Monday, Mar. 17, 1958
Scoreboard
P: After totting up attendance figures for U.S. spectator sports. Triangle Publications (Morning Telegraph, Daily Racing Form) raced to report that horse parks, with 53,820,958 customers, led all other competitors for the sportsman's spare time. Second: baseball, with 32,512,503 (despite a drop of more than 1,500,000 in minor-league attendance). Third: football, with the colleges and pros playing to a combined 16,767,613.

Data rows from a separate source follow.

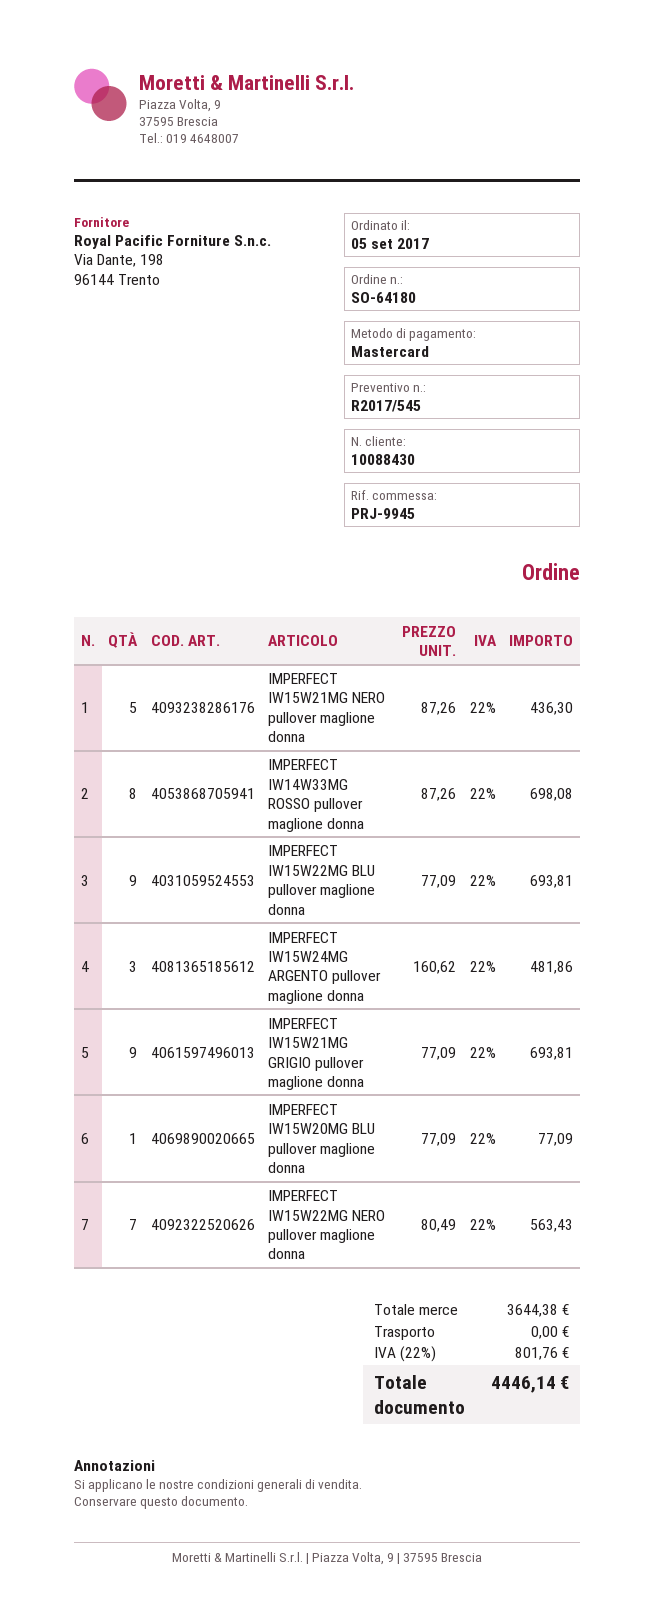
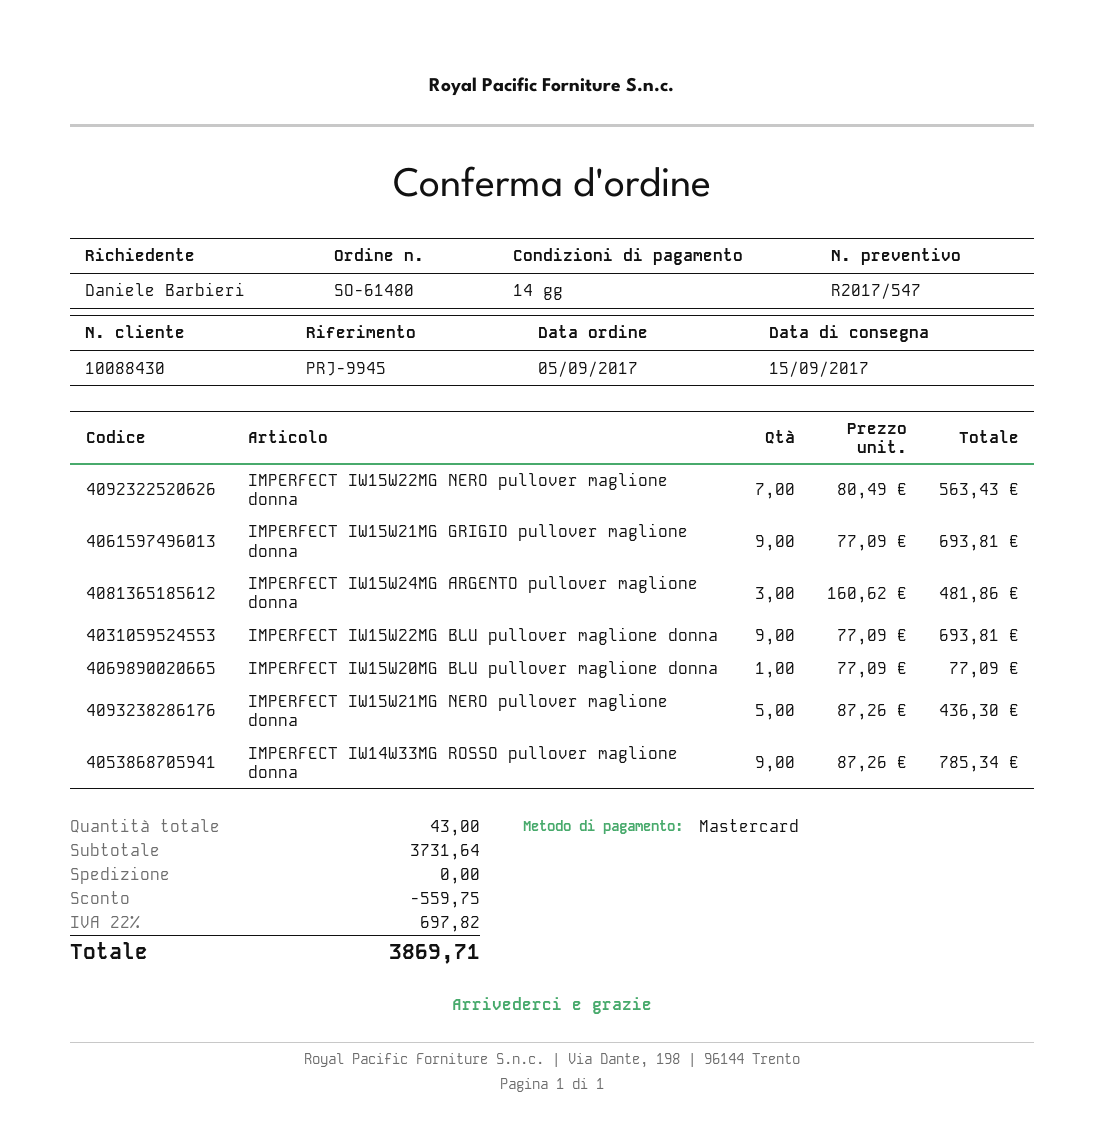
quote number: R2017/545 -> R2017/547
order number: SO-64180 -> SO-61480
IMPERFECT IW14W33MG ROSSO pullover maglione donna: 8 x 87.26 = 698.08 -> 9 x 87.26 = 785.34
subtotal: 3644.38 -> 3731.64
discount: none -> 559.75
tax: 22% = 801.76 -> 22% = 697.82
total: 4446.14 -> 3869.71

P: As Madison Square Garden's 1958 track season ended, Manhattan College's Joe Soprano, a 21-year-old senior who had never won a big race, strained home inches in front of St. John's Pete Close to win a fast (2:10.3) 1,000-yd. run. Bates's Rudy Smith supplied another surprise with a fine 1:10.6 for the 600, and Eastern Michigan's Hayes Jones skimmed the 60-yd. high hurdles in a meet record 7.1 sec.

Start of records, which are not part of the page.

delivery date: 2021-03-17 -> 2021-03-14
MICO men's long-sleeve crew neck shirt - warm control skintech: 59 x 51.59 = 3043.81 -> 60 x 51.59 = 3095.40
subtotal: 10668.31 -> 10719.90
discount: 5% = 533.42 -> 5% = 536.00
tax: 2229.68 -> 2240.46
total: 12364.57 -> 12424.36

P: From the Glen Cove, N.Y. hospital where a car crash landed him with a broken neck (TIME, Feb. 10) came an encouraging bulletin on Dodger Catcher Roy Campanella. Still paralyzed from the waist down, Roy has improved in "muscle strength," and "he is now able to move his wrists and straighten out his arms. The sense of feeling ... is now down to the upper abdomen."

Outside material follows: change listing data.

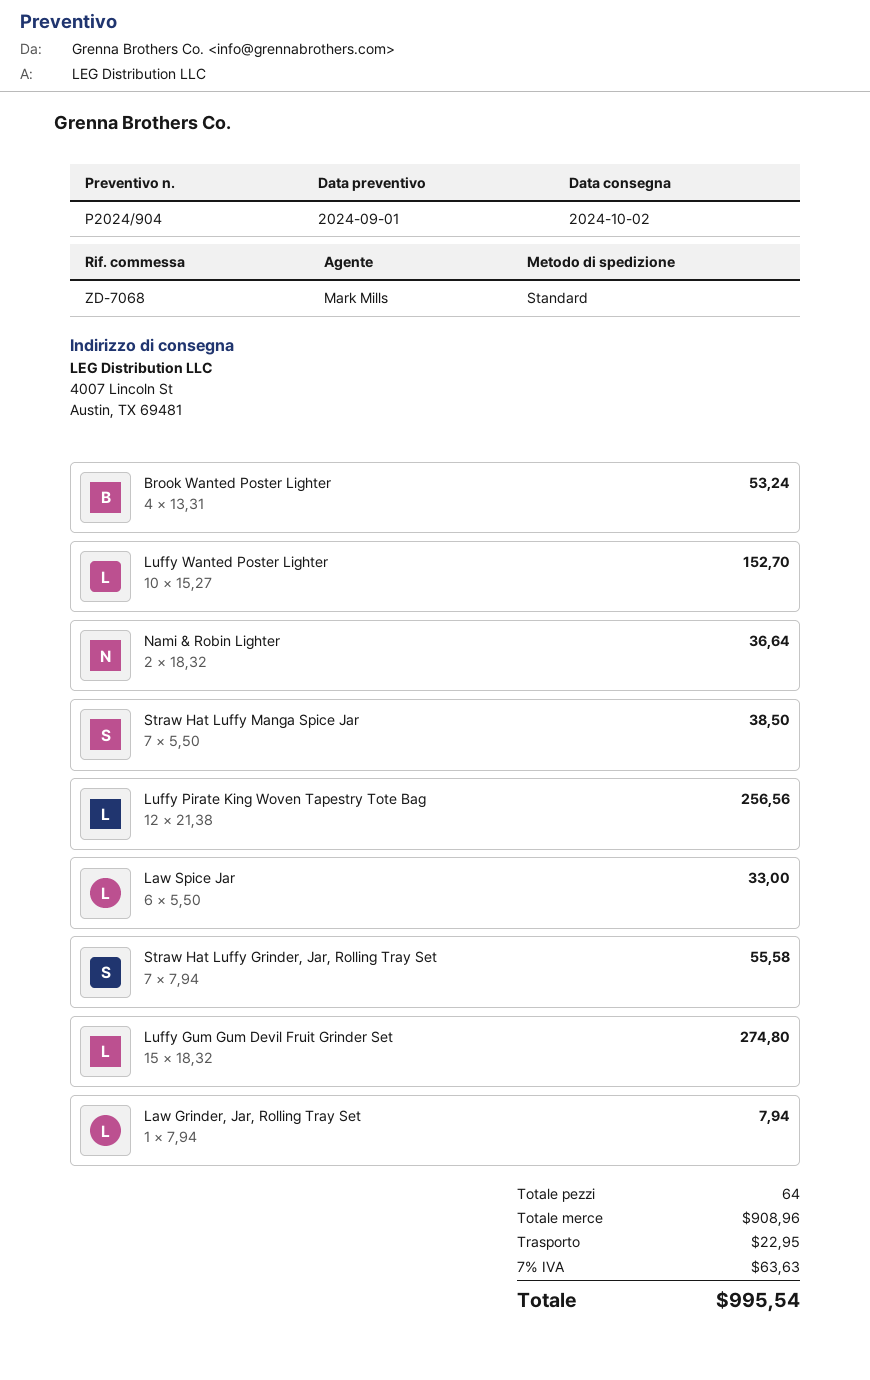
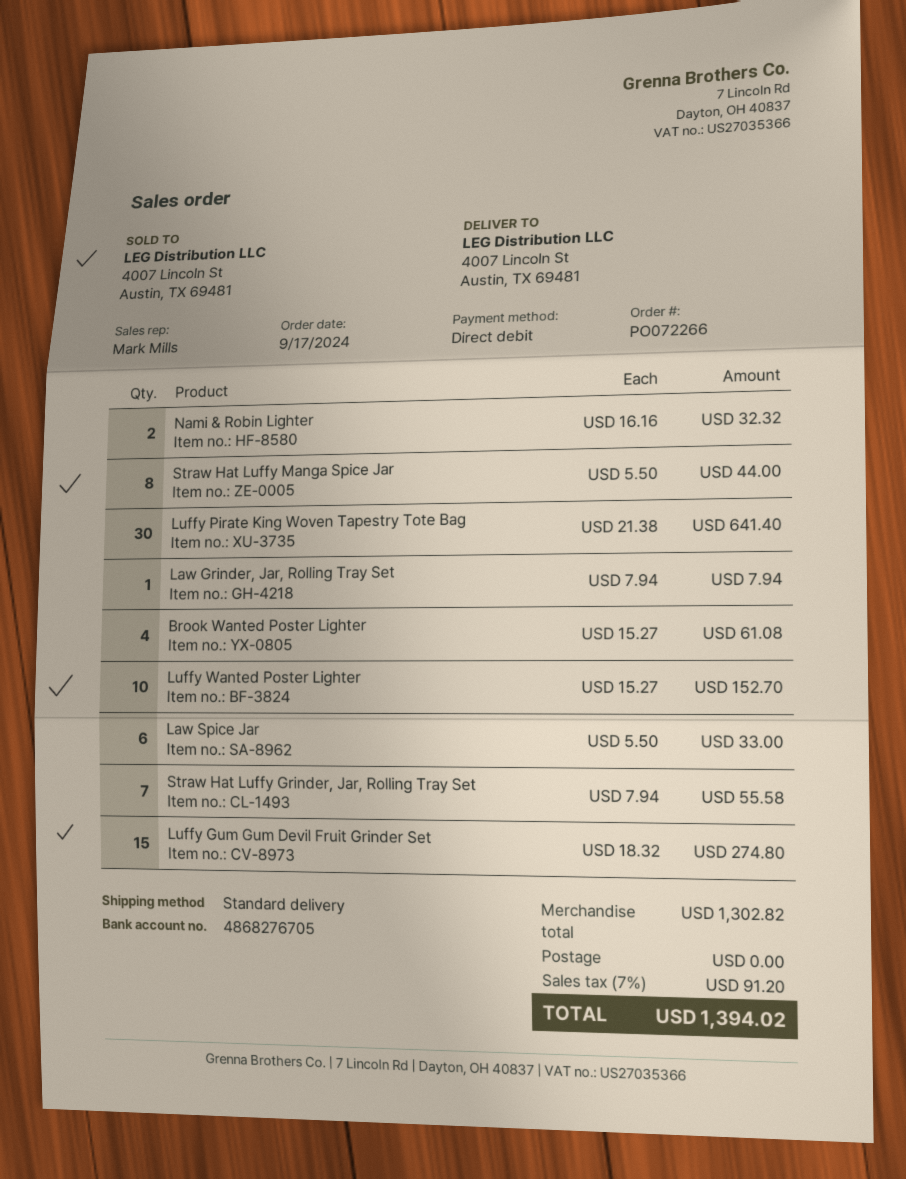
Brook Wanted Poster Lighter: 4 x 13.31 = 53.24 -> 4 x 15.27 = 61.08
Nami & Robin Lighter: 2 x 18.32 = 36.64 -> 2 x 16.16 = 32.32
Straw Hat Luffy Manga Spice Jar: 7 x 5.50 = 38.50 -> 8 x 5.50 = 44.00
Luffy Pirate King Woven Tapestry Tote Bag: 12 x 21.38 = 256.56 -> 30 x 21.38 = 641.40
subtotal: 908.96 -> 1302.82
shipping: 22.95 -> 0.00
tax: 7% = 63.63 -> 7% = 91.20
total: 995.54 -> 1394.02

P: Retired American League Umpire Emmet ("Red") Ormsby, 62, was understandably surprised to read in James T. (Studs Lonigan) Farrel's book, My Baseball Diary, that "Red Ormsby was found broke and dead in a cheap hotel." Not only is Red's health good, but he has been thriving for years. He is both a lecturer and an employee of Chicago's Liquor License Appeal Commission. (Typical lecture topic: "Kill the Umpire.") By killing the umpire prematurely, he charged, Farrell would cost him countless lecture bookings. Ormsby slapped him with a $250,000 suit for damages.
CP: In Sydney, young (15) John Konrads, who breaks swimming records almost every time he gets wet (TIME, March 3), broke his own 220-yd. and 200-meter world records with a new time of 2 min. 3.2 sec.